Mr. Raghavan, a freshwater fish specialist at St. Albert's College in Kochi India, is searching for the Lost Fish of the Western Ghats. With over 290 species, of which 189 are endemic, the freshwater fish fauna of the Western Ghats is one of the richest and unique in the tropical world. It is estimated that 37% of the total freshwater fish species in this area are threatened, all of which, except one, are endemic to this zoogeographic region.
Therefore, it was good news when Mr Raghavan recently reported that his “very first survey brought a surprise. We collected a single individual of Hemibagrus punctatus, one of the target species covered by the MBZ project. The IUCN Red List of Threatened Species considers this species as ‘Critically Endangered’ and possibly Extinct. The second survey at an additional location resulted in the collection of three more individuals thereby confirming that the species although extremely rare, still lives in small pockets in its historic range and is therefore not extinct as previously thought.

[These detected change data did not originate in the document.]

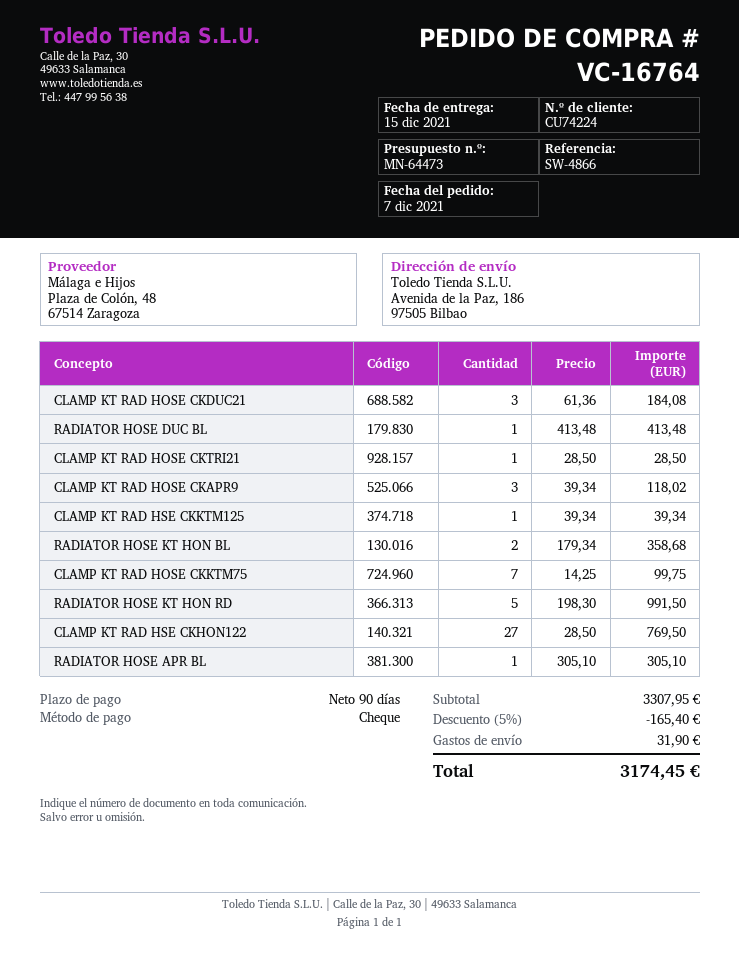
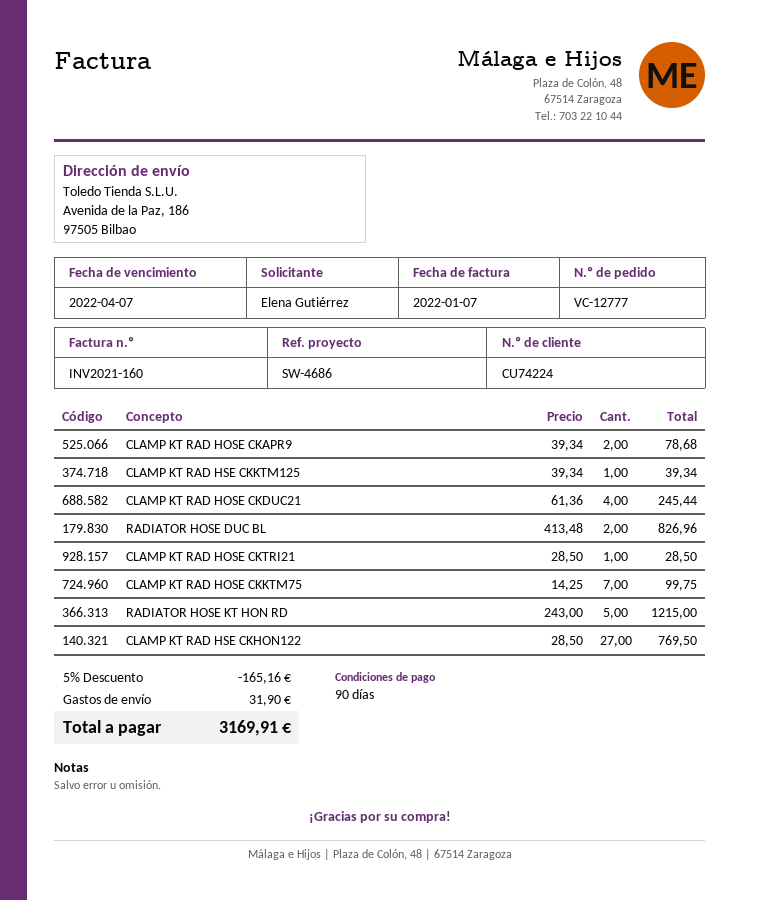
order number: VC-16764 -> VC-12777
reference: SW-4866 -> SW-4686
CLAMP KT RAD HOSE CKDUC21: 3 x 61.36 = 184.08 -> 4 x 61.36 = 245.44
RADIATOR HOSE DUC BL: 1 x 413.48 = 413.48 -> 2 x 413.48 = 826.96
CLAMP KT RAD HOSE CKAPR9: 3 x 39.34 = 118.02 -> 2 x 39.34 = 78.68
RADIATOR HOSE KT HON BL: 2 x 179.34 = 358.68 -> none
RADIATOR HOSE KT HON RD: 5 x 198.30 = 991.50 -> 5 x 243.00 = 1215.00
RADIATOR HOSE APR BL: 1 x 305.10 = 305.10 -> none
discount: 5% = 165.40 -> 5% = 165.16
total: 3174.45 -> 3169.91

He also reports that he collected individuals of a fish which he thinks is Barbodes bovanicus, another species listed as Critically Endangered and possibly extinct. Detailed studies are being carried out to validate the taxonomic status and identity of the specimens.
A website, www.lostfishes.in, is being developed and a Facebook page has also been set up.
The fund wishes Mr Raghavan and his team the best of success in locating and protecting the lost fish of the Western Ghats.